Segundo ele, deve ser levado em conta o fator de pessoas que moram em cidades maiores da região para trabalhar ou estudar, mas voltam para seus municípios de origem para votar.
“O censo do IBGE acontece a cada dez anos e vai usando uma ferramenta de estimativa de população, que pode ficar defasada em relação às políticas públicas da cidade. Nosso cadastro eleitoral utiliza comprovante de residência atualizado”, afirma Orson.
Para ele, o eleitorado é um retrato mais fiel dos movimentos populacionais do que os dados registrados pelo IBGE. "O IBGE faz o levantamento por amostragem”, completa.
Ainda de acordo com Orson Lemos, os vínculos familiares também explicam essa diferença. O diretor-geral do tribunal diz que, mesmo morando em outra cidade, pessoas preferem voltar para seus locais de origem para escolher os candidatos, por causa de afinidade.
“A afinidade até o 3º grau de parentesco permite que o eleitor escolha onde quer votar. Muita gente aproveita as eleições para votar e visitar os avós, por exemplo. Eles têm direito. A lei permite”, declara.
Para a cientista política Tereza Vasconcelos, a falta de atualização dos dados do censo é um grande problema para atualizar pesquisas em diversas áreas, como segurança pública e saúde.
“Os dados discrepantes e esse aumento das cidades com maior número de eleitores do que moradores no Brasil, tem relação com isso”, comenta. “Não deixa de ser perigoso, porque na hora de fiscalizar, as fraudes podem passar despercebidas devido a falta de segurança dos dados”, completa.
Para a especialista, existe também um fator histórico na diferença entre quem mora na cidade e quem vota nela.

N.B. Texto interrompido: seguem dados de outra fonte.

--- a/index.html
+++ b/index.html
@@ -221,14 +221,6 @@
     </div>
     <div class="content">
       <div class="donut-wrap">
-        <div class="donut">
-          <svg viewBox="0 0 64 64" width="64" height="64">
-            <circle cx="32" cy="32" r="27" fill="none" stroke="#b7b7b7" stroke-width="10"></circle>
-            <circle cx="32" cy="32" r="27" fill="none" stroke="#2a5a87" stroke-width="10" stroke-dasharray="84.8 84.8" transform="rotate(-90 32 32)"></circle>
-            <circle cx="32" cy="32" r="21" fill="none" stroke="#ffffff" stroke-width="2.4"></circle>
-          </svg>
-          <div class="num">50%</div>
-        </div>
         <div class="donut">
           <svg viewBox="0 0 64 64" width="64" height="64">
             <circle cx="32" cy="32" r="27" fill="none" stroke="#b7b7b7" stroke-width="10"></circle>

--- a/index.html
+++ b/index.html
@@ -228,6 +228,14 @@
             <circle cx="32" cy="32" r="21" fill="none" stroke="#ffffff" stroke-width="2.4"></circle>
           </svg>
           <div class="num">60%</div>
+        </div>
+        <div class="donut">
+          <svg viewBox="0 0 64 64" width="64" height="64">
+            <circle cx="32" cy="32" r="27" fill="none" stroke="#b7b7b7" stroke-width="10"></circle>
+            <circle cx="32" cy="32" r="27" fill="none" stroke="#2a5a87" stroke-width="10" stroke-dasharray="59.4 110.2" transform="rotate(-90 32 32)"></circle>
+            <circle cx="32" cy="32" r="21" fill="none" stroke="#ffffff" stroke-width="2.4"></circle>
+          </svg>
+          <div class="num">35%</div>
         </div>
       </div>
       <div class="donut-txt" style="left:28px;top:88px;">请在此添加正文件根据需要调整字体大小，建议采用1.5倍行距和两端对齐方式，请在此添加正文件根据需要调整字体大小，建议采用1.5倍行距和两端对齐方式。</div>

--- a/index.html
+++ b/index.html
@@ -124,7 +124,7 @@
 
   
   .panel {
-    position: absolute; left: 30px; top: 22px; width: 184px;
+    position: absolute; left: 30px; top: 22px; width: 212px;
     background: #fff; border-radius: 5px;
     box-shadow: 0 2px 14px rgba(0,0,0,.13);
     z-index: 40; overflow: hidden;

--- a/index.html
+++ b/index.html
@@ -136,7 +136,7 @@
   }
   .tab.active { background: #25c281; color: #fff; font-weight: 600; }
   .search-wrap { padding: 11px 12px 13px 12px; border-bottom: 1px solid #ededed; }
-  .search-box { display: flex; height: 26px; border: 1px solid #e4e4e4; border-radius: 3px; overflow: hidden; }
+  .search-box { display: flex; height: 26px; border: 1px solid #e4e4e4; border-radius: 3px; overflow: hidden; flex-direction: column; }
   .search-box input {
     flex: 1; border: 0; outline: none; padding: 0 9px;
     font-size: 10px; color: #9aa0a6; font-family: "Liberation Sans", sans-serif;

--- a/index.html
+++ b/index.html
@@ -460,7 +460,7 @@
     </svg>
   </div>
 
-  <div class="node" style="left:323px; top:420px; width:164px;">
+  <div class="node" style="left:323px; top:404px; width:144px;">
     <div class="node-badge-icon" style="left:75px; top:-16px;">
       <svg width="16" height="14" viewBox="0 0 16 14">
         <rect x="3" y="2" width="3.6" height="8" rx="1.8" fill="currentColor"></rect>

“Aqui em Pernambuco, além da falta de atualização do censo e das diferenças entre endereço civil e eleitoral, notei que todas essas cidades eram distritos, até a década de 1960. As pessoas nessas regiões trabalham nos municípios vizinhos e voltam para cidade apenas em no período eleitoral”, avalia Tereza.
Datas
Este ano, o calendário das eleições foi adiado por causa da pandemia provocada pelo novo coronavírus: o primeiro turno acontece em 15 de novembro; e o segundo, em 29 de novembro, de acordo com o Tribunal Superior Eleitoral (TSE).